**Exercise details**
Drop all images. Then write out each line below exactly as given.

──────── Records shown ────────

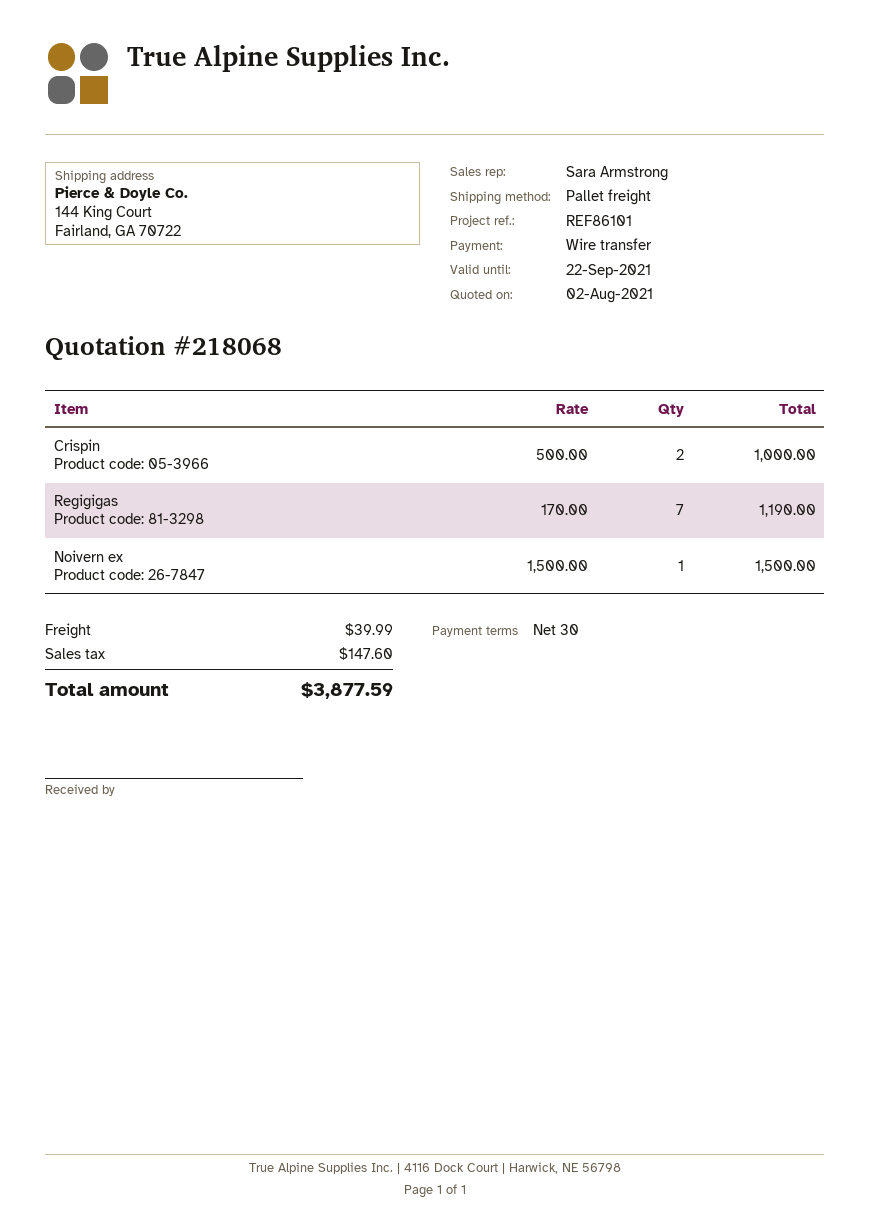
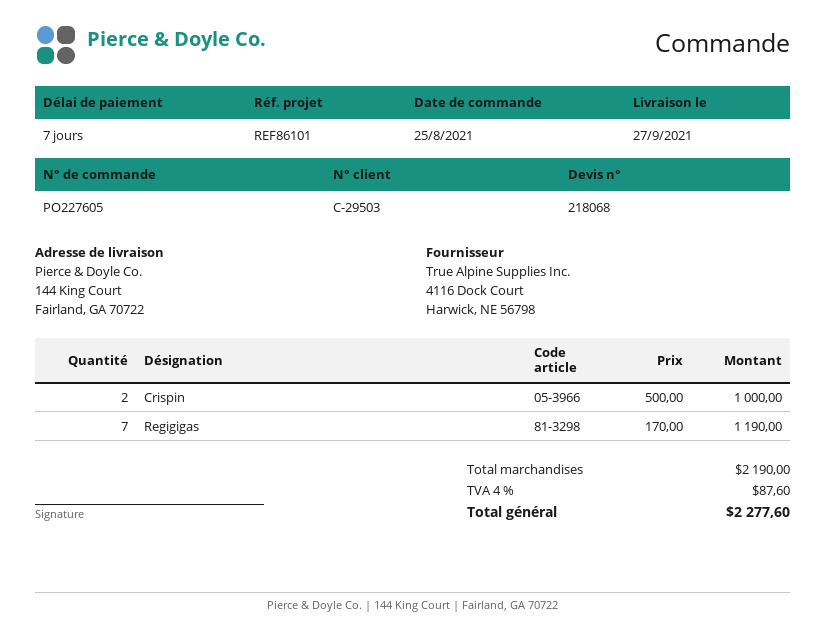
payment terms: 30 days -> 7 days
Noivern ex: 1 x 1500.00 = 1500.00 -> none
shipping: 39.99 -> none
tax: 147.60 -> 87.60
total: 3877.59 -> 2277.60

────────

**Task solution**
payment terms: 30 days -> 7 days
Noivern ex: 1 x 1500.00 = 1500.00 -> none
shipping: 39.99 -> none
tax: 147.60 -> 87.60
total: 3877.59 -> 2277.60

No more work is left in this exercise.